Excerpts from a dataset
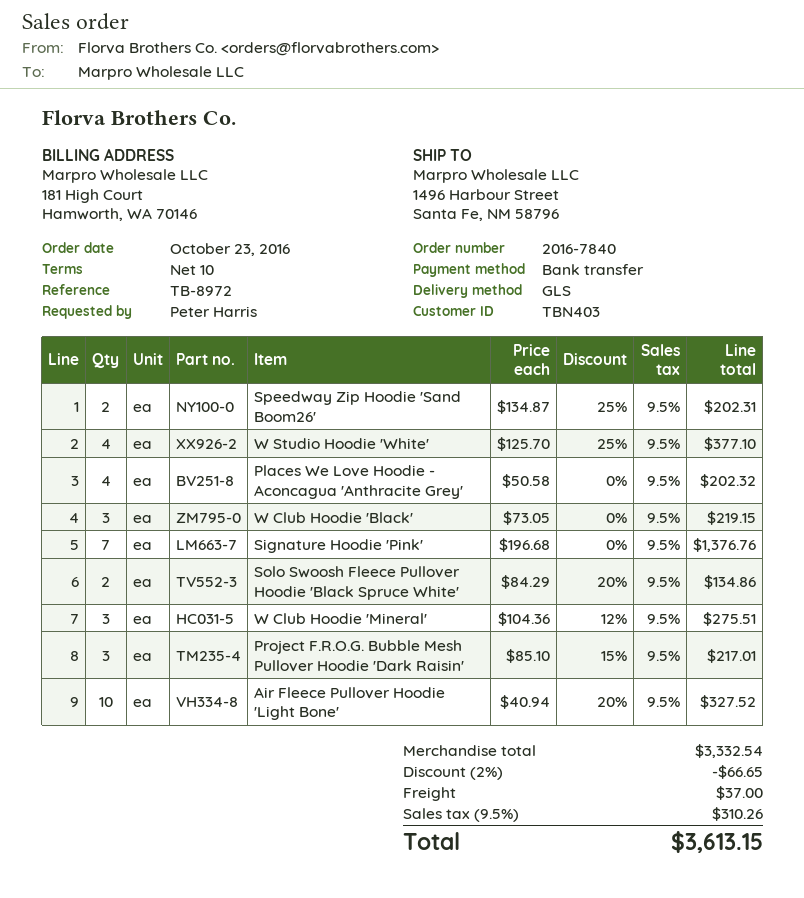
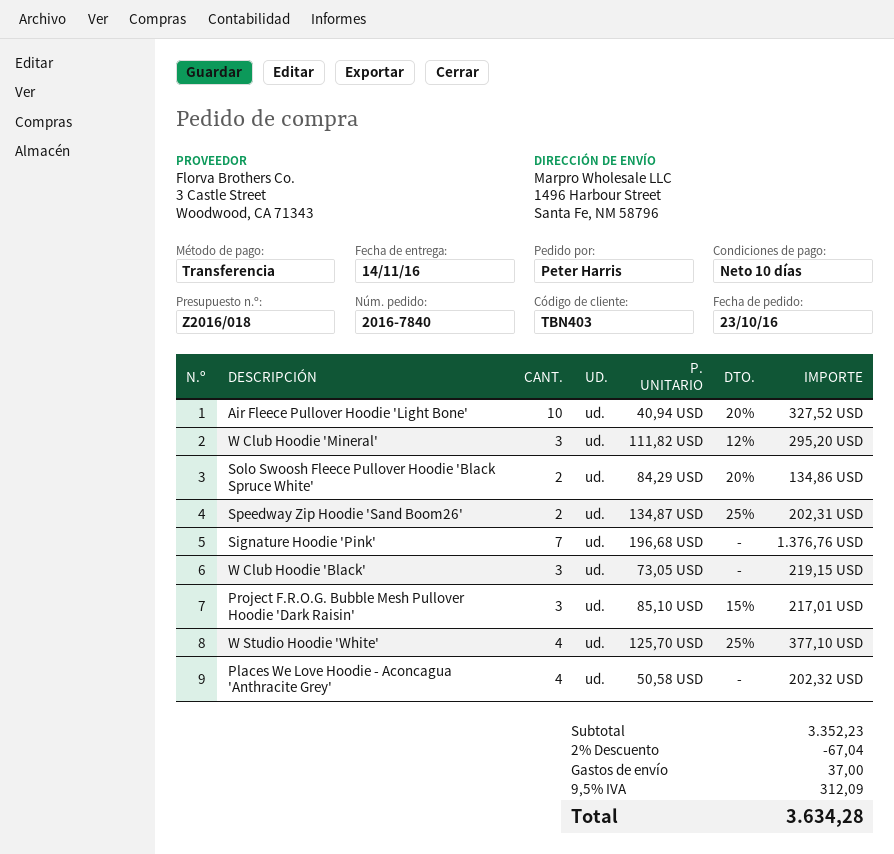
W Club Hoodie 'Mineral': 3 x 104.36 - 12% = 275.51 -> 3 x 111.82 - 12% = 295.20
subtotal: 3332.54 -> 3352.23
discount: 2% = 66.65 -> 2% = 67.04
tax: 9.5% = 310.26 -> 9.5% = 312.09
total: 3613.15 -> 3634.28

__TO DO__
What are the lines from the one with "subtotal: 3332.54 -> 3352.23" through the end of the entries? Give them again exactly, both end lines included.

__THE COMPLETED TASK__
subtotal: 3332.54 -> 3352.23
discount: 2% = 66.65 -> 2% = 67.04
tax: 9.5% = 310.26 -> 9.5% = 312.09
total: 3613.15 -> 3634.28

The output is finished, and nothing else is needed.